We have in Heather, a child brought up in the folklore of Wales, who has a connection to the land of her birth that feels intrinsic, she encapsulates that mythical repository of cultural wisdom of the natural world that flows through Celtic literature. Then in Ida, we have a young women who love of literature connects her to power of the written word, so important to Welsh identity, yet disconnection from the land she was born into, leaves her searching for a place she truly belongs, hiraeth, a home that maybe never was, hopefully into a land that welcomes her for who she is now.
The story is moving and is pervaded by the importance of the narrative and the characters within it. Told with a quiet self assurance, that celebrates the power of imagery and story telling, over the need for ‘drama’. In going on the journey with both Heather and Ida as they seek to free themselves from the past mistakes of their parents, you are part of a story about growing into the real you, removing the barriers that have held them back, freeing themselves from the constraints of secrets that are rotten at their core.
It is a novel that takes that connection to Welsh folklore and gives it a modern twist, in Heather, who has been taught the power of healing with herbs and plants by her mother, we have a character that refuses to let the pressure of the modern world crush her beliefs, but must find a way to use them to help, not exile herself from others. She is keeping those beliefs alive and as the novel progresses, must seek a path that connects the old ways, into our current search for more sustainable lifestyles. Ida’s journey is different, in that it seems set to go the other way, to discount from the modern world and embrace a life in which she can accept her sexuality and her love of art and culture.
It really is a joyful read and one full of the elements that makes literature and story telling so important to us all. It celebrates Welsh identity and weaves it into a story about the freedom to be who you are, while celebrating all the things that make you special. Ida and Heather’s story takes place in a small Welsh community, but the themes that make up their stories, affect us all.

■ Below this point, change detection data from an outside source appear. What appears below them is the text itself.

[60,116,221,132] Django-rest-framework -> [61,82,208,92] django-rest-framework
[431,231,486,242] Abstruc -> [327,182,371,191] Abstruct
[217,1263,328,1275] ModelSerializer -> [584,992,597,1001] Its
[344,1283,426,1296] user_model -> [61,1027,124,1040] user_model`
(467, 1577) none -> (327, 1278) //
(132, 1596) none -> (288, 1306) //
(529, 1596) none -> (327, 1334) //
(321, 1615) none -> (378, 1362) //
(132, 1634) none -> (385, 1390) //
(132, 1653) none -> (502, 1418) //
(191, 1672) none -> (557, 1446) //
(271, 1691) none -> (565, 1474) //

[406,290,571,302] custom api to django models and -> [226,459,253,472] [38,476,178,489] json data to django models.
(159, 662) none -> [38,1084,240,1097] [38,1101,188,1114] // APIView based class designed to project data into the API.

You can purchase this book from Amazon
About the author
Carol Lovekin is a writer of stories, a feminist, published by Honno, the Welsh Women’s Press.
Her stories touch on the Welsh Gothic & its most powerful motif: the ghost. They concern the nature of magic & how it threads through the fabric of our lives. She explores possibilities: the fine line between the everyday & the time-shifting world of enchantment. Her books are also firmly rooted in reality. She writes about family relationships: how people, women in particular, respond to loss & how they survive. Her stories are set in Wales, where she has lived for several decades: a place whose legends & landscapes inform her writing.